Characteristics: Formal homes have symmetrical façades and balanced proportions. Front doors are usually centred and may include fanlights and sidelights. Ionic columns, small-paned, sashed windows and chimneys at each end of the houses are other common elements. The look is restrained and elegant.
Design: Formal buildings are best paired with symmetrical gardens. Neatly trimmed hedges and straight-edged walkways lined with interlacing trees or standards (called allées), punctuated with a classic ornament at the opposite end, are common treatments. Locate walkways so they neatly bisect the front garden and follow a straight line. If a garden pathway needs to make a turn, use a right angle rather than a sweeping curve.
Surface materials: Pea gravel paths look right, as do walks or patios made from tightly laid, square-cut flagstone. Use pea gravel to mulch beds of boxwood or other evergreens.
Structures: Low brick walls topped with concrete coping, porticos over front entrances, fences or screens using square-opening (not on a 45 degree angle) trellises and simple iron railings look appropriate.
Finishing touches: Black cast-iron urns with a tasteful sculptured swag or two atop a pedestal make perfect containers for a formal garden. Flank a doorway with matching rosemary, rose or myrtle topiaries, or a pair of slender, upright evergreens. Concrete spheres atop short brick columns could mark an entrance. A square or round lily pond or a formal fountain outlined with neatly trimmed boxwood is a classic water feature.
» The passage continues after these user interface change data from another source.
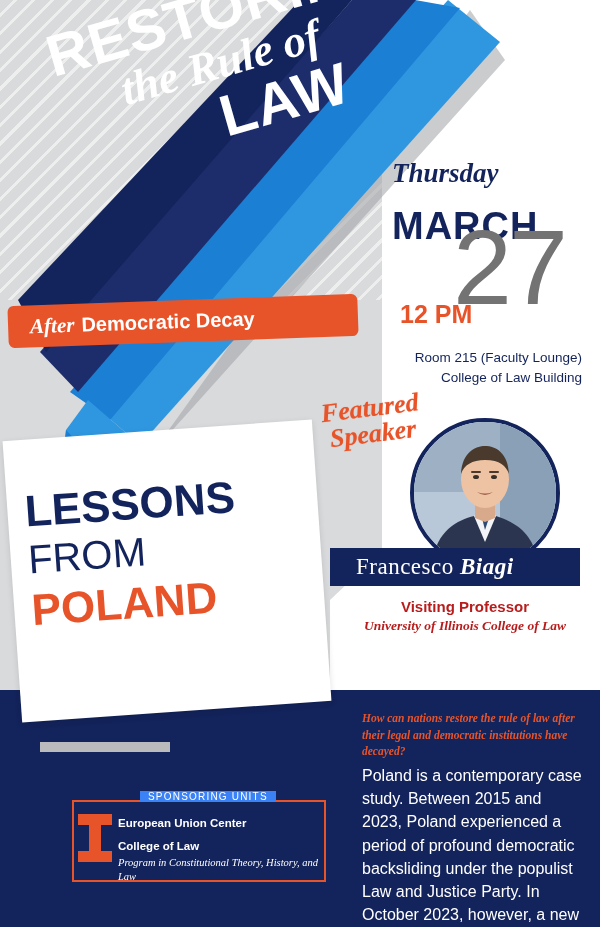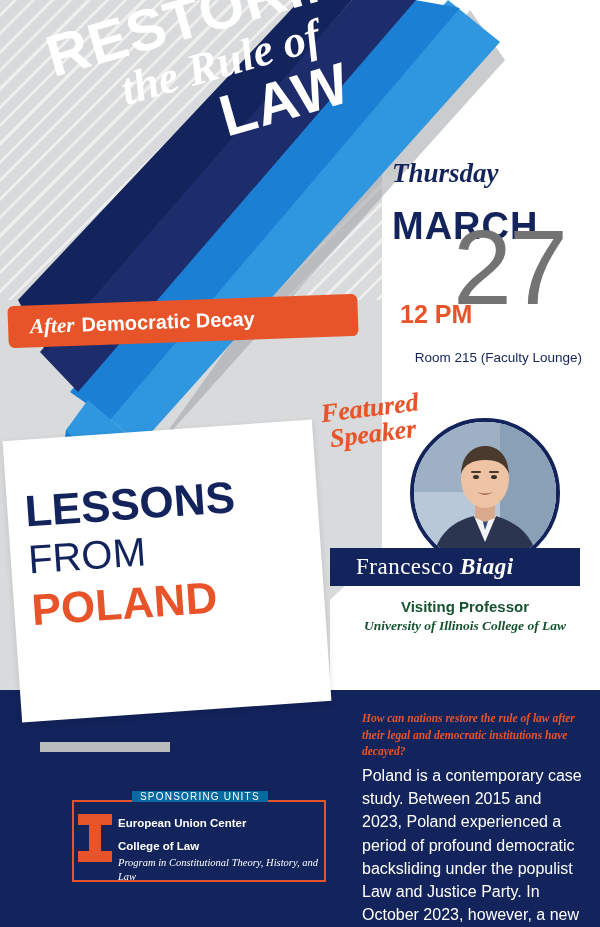--- a/index.html
+++ b/index.html
@@ -271,21 +271,21 @@
     font-weight: bold;
     font-style: italic;
   }
 
   .speaker-title {
     position: absolute;
     left: 330px;
     top: 596px;
     width: 270px;
     text-align: center;
-    color: #14532d;
+    color: #b91c1c;
   }
   .speaker-title .st1 {
     font-size: 15px;
     font-weight: bold;
     line-height: 1.4;
   }
   .speaker-title .st2 {
     font-family: "Liberation Serif", serif;
     font-style: italic;
     font-weight: bold;
@@ -325,23 +325,23 @@
   .sponsor-box {
     position: absolute;
     left: 72px;
     top: 800px;
     width: 250px;
     height: 78px;
     border: 2px solid #e8542a;
   }
   .sponsor-label {
     position: absolute;
-    left: 132px;
+    left: 140px;
     top: 791px;
-    background: #0369a1;
+    background: #3b82f6;
     color: #ffffff;
     font-size: 10px;
     letter-spacing: 1.2px;
     padding: 0 8px;
   }
   .sponsor-list {
     position: absolute;
     left: 118px;
     top: 815px;
     width: 210px;
@@ -454,20 +454,21 @@
 
   <div class="date-block">
     <div class="date-thursday">Thursday</div>
     <div class="date-month">MARCH</div>
     <div class="date-day">27</div>
     <div class="date-time">12 PM</div>
   </div>
 
   <div class="location">
     <div>Room 215 (Faculty Lounge)</div>
+    <div>College of Law Building</div>
   </div>
 
   <div class="featured-script">
     <div class="f1">Featured</div>
     <div class="f2">Speaker</div>
   </div>
 
   <div class="speaker-photo">
     <svg width="142" height="142" viewBox="0 0 142 142" xmlns="http://www.w3.org/2000/svg">
       <rect x="0" y="0" width="142" height="142" fill="#b9c8d8"></rect>

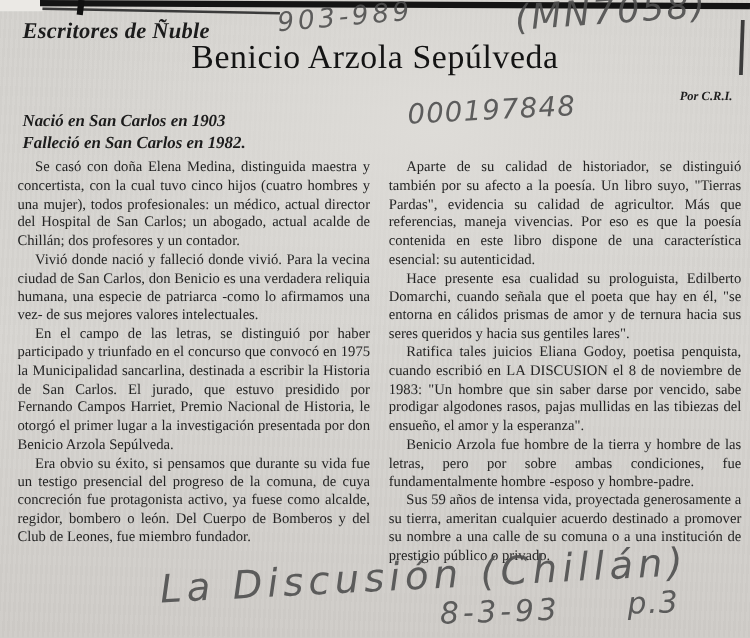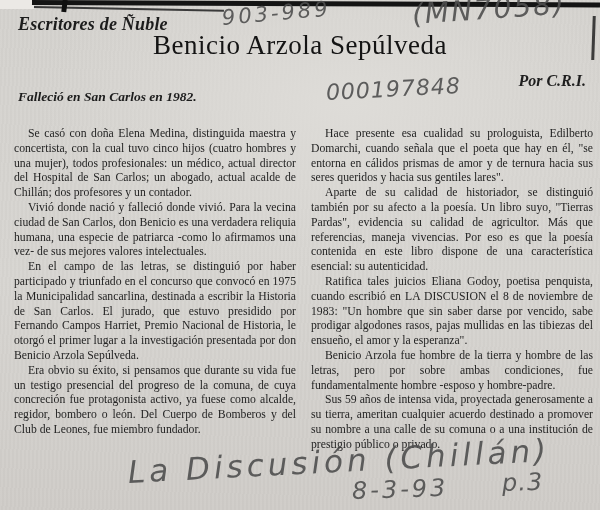--- a/index.html
+++ b/index.html
@@ -29,21 +29,21 @@
   .kicker{
     position:absolute;left:18px;top:14px;
     font-style:italic;font-weight:bold;font-size:18px;color:#1c1c1c;letter-spacing:0.2px;text-align:right;
   }
   .title{
     position:absolute;left:0;top:30px;width:100%;margin:0;text-align:center;
     font-weight:400;font-size:27px;color:#141414;letter-spacing:0.5px;
   }
   .byline{
     position:absolute;right:14px;top:72px;
-    font-style:italic;font-weight:bold;font-size:16px;color:#1e1e1e;
+    font-style:italic;font-weight:bold;font-size:10px;color:#1e1e1e;
   }
   .vitals{
     position:absolute;left:18px;top:88px;
     font-style:italic;font-weight:bold;font-size:13.5px;line-height:17px;color:#1c1c1c;
   }
   .cols{
     position:absolute;left:14px;top:127px;width:579px;display:flex;gap:15px;
   }
   .col{width:282px;}
   .col p{
@@ -83,35 +83,36 @@
   <div class="kicker">Escritores de Ñuble</div>
 
   <div class="hand hand-top-left">903-989</div>
   <div class="hand hand-top-right">(MN7058)</div>
 
   <h1 class="title">Benicio Arzola Sepúlveda</h1>
 
   <div class="byline">Por C.R.I.</div>
 
   <div class="vitals">
+    <div>Nació en San Carlos en 1903</div>
     <div>Falleció en San Carlos en 1982.</div>
   </div>
 
   <div class="hand hand-middle">000197848</div>
 
   <div class="cols">
     <div class="col">
       <p>Se casó con doña Elena Medina, distinguida maestra y concertista, con la cual tuvo cinco hijos (cuatro hombres y una mujer), todos profesionales: un médico, actual director del Hospital de San Carlos; un abogado, actual acalde de Chillán; dos profesores y un contador.</p>
       <p>Vivió donde nació y falleció donde vivió. Para la vecina ciudad de San Carlos, don Benicio es una verdadera reliquia humana, una especie de patriarca -como lo afirmamos una vez- de sus mejores valores intelectuales.</p>
       <p>En el campo de las letras, se distinguió por haber participado y triunfado en el concurso que convocó en 1975 la Municipalidad sancarlina, destinada a escribir la Historia de San Carlos. El jurado, que estuvo presidido por Fernando Campos Harriet, Premio Nacional de Historia, le otorgó el primer lugar a la investigación presentada por don Benicio Arzola Sepúlveda.</p>
       <p>Era obvio su éxito, si pensamos que durante su vida fue un testigo presencial del progreso de la comuna, de cuya concreción fue protagonista activo, ya fuese como alcalde, regidor, bombero o león. Del Cuerpo de Bomberos y del Club de Leones, fue miembro fundador.</p>
     </div>
     <div class="col">
+      <p>Aparte de su calidad de historiador, se distinguió también por su afecto a la poesía. Un libro suyo, "Tierras Pardas", evidencia su calidad de agricultor. Más que referencias, maneja vivencias. Por eso es que la poesía contenida en este libro dispone de una característica esencial: su autenticidad.</p>
       <p>Hace presente esa cualidad su prologuista, Edilberto Domarchi, cuando señala que el poeta que hay en él, "se entorna en cálidos prismas de amor y de ternura hacia sus seres queridos y hacia sus gentiles lares".</p>
-      <p>Aparte de su calidad de historiador, se distinguió también por su afecto a la poesía. Un libro suyo, "Tierras Pardas", evidencia su calidad de agricultor. Más que referencias, maneja vivencias. Por eso es que la poesía contenida en este libro dispone de una característica esencial: su autenticidad.</p>
       <p>Ratifica tales juicios Eliana Godoy, poetisa penquista, cuando escribió en LA DISCUSION el 8 de noviembre de 1983: "Un hombre que sin saber darse por vencido, sabe prodigar algodones rasos, pajas mullidas en las tibiezas del ensueño, el amor y la esperanza".</p>
       <p>Benicio Arzola fue hombre de la tierra y hombre de las letras, pero por sobre ambas condiciones, fue fundamentalmente hombre -esposo y hombre-padre.</p>
       <p>Sus 59 años de intensa vida, proyectada generosamente a su tierra, ameritan cualquier acuerdo destinado a promover su nombre a una calle de su comuna o a una institución de prestigio público o privado.</p>
     </div>
   </div>
 
   <div class="hand hand-source">La Discusión (Chillán)</div>
   <div class="hand hand-date">8-3-93</div>
   <div class="hand hand-page">p.3</div>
Plants: limit the plant palette to keep the focus on texture and form. Monochromatic colour schemes with lots of greenery provide a cool, serene look. Clipped evergreens such as boxwood, arborvitae (Thuja spp.) or holly are traditional choices. Large expanses of English ivy (Hedera helix), Japanese spurge (Pachysandra spp.) or periwinkle (Vinca minor) are good substitutes for grass in shady areas.